We've already established that I suck at reading Faulkner, but that was after I added several of his books to my reading list for the Fifty Classics project.  The Hamlet, at least, is a fairly straightforward narrative, except for a murky part in the middle where someone is in love with a cow and everybody is unhappy about that.

This is the first novel in Faulkner's famous trilogy about the Snopes family, who insinuate themselves into a position of power in a small town in Mississippi.  One of the things that interested me about The Hamlet was the portrayal of rural American poverty--eating turnip greens out of a tin pail for lunch, women who wear the same shapeless dress day after day because it is all they have, a family of five who share three pairs of shoes.  Also, I think I am starting to understand Faulkner's sense of humor, which is a dark combination of tragedy and comedy.

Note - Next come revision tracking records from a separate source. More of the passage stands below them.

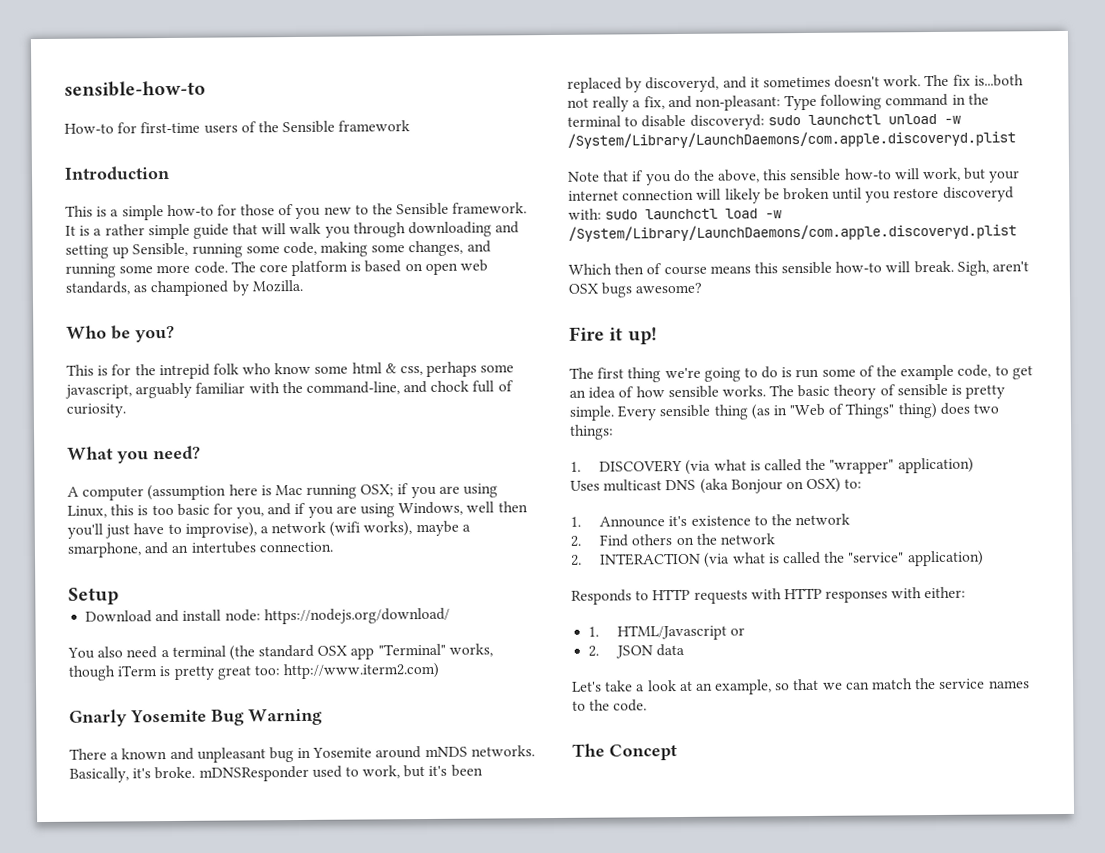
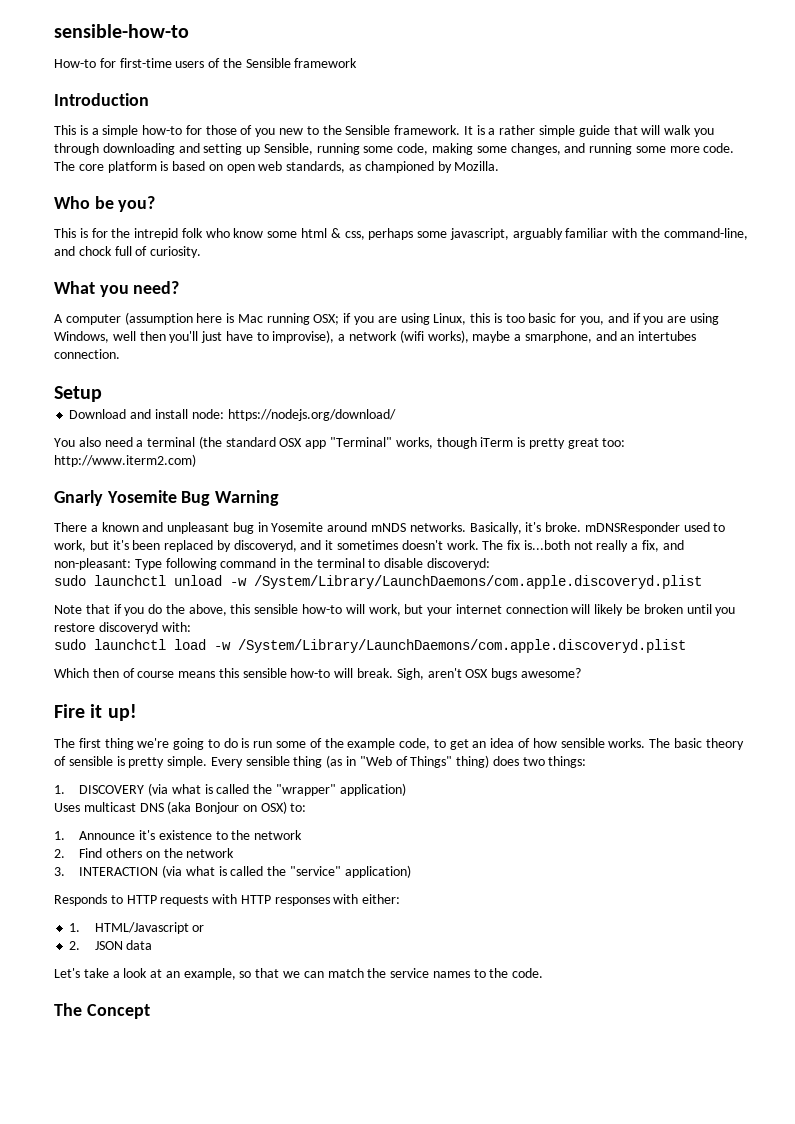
(765, 122) none -> (491, 564) //
(602, 214) none -> (191, 627) //
[571,554,582,566] 2. -> [54,867,65,876] 3.

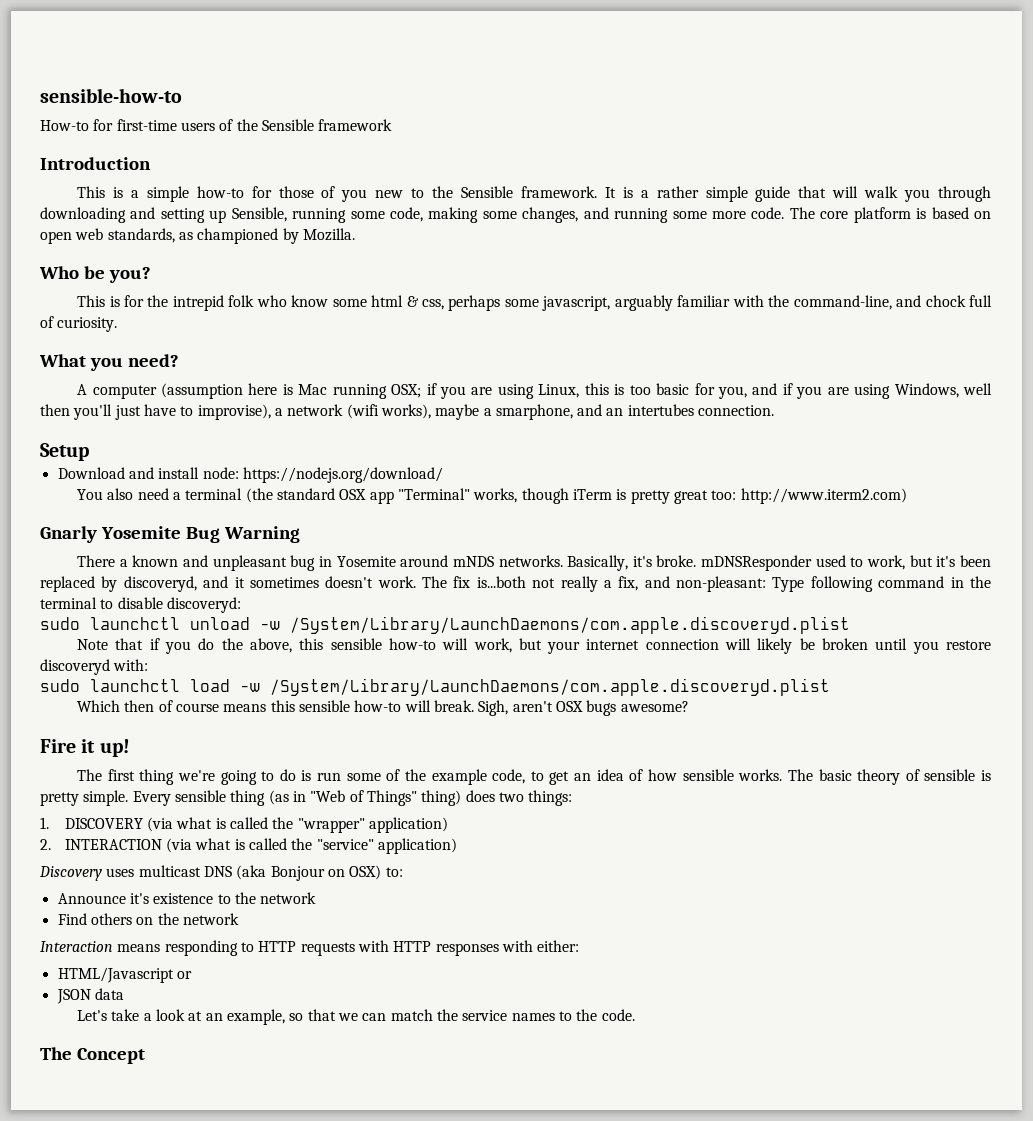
[54,801,307,814] [54,830,303,840] [54,848,235,858] [54,867,65,876] Uses multicast DNS (aka Bonjour on OSX) to: // 1. Announce it's existence to the network // 2. Find others on the network // 3. -> [40,839,51,850] 2.
[54,894,107,906] Responds -> [39,865,403,881] [57,892,317,904] [57,913,239,925] [40,940,238,956] Discovery uses multicast DNS (aka Bonjour on OSX) to: // Announce it's existence to the network // Find others on the network // Interaction means responding
[69,923,81,932] 1. -> (580, 946) none
[69,941,81,950] 2. -> (192, 975) none

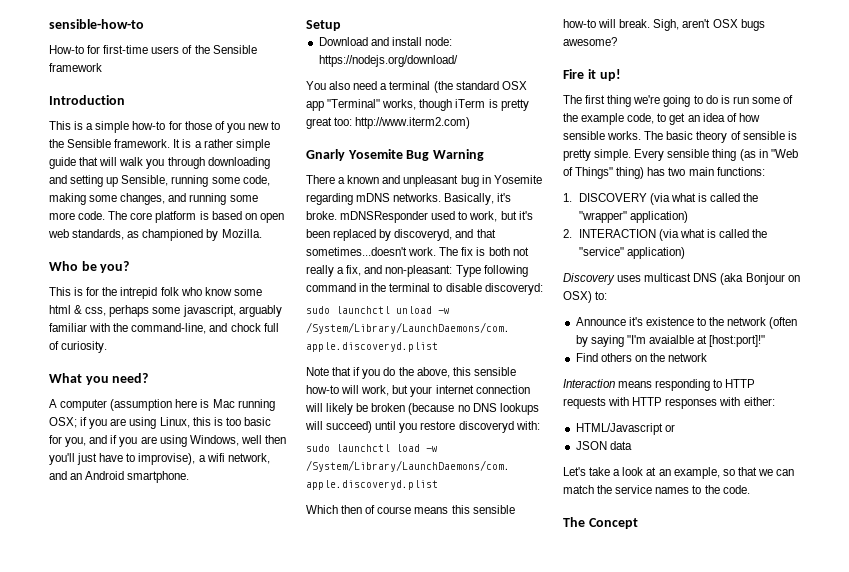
[287,404,775,420] network (wifi works), maybe a smarphone, and an intertubes connection. -> [206,453,270,464] [49,471,190,483] wifi network, and an Android smartphone.
[400,555,494,567] around mNDS -> [306,193,391,205] regarding mDNS
[234,576,374,588] it sometimes doesn't -> [476,229,496,238] [306,247,407,256] that sometimes...doesn't
[476,576,526,588] is...both -> [476,247,510,256] is both
(869, 644) none -> [408,403,539,415] [305,421,373,433] (because no DNS lookups will succeed)
[465,790,573,806] does two things: -> [647,167,765,176] has two main functions:
(317, 898) none -> [769,317,798,329] [575,335,766,347] (often by saying "I'm avaialble at [host:port]!"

As for the Fifty Classics project,  I've committed to reading fifty classics in five years, and eleven months into the project, I've finished seven of the books on my list.


  1. Good for you for working on the classics list. I just downloaded the Fifty Shades books onto my kindle....

    I cannot stand to read Faulkner to save my life. I have tried several times over, and it's too laborious. Reading is my happy place - not that I need to read happy books or light & fluffy ones, I just need to enjoy what I'm reading. However, you make The Hamlet sound almost readable. Maybe I'll get around to it one of these days and give Faulkner yet another whirl.

  2. Thanks Becky. Reading is my happy place too. I don't want to have to work too hard, but there were parts of the Hamlet that weren't work at all--interspersed with difficult bits. The "Eula" part was really good, and there's a suspenseful bit near the end that I liked.

  3. Your project is one I relate to, and I am reading Marcel Proust's multivolume masterpiece, In Remembrance of Times Past (new translation of title is In Search of Lost Time). The first volume, Swann's Way, was so poetic, I loved it. Have you read Proust?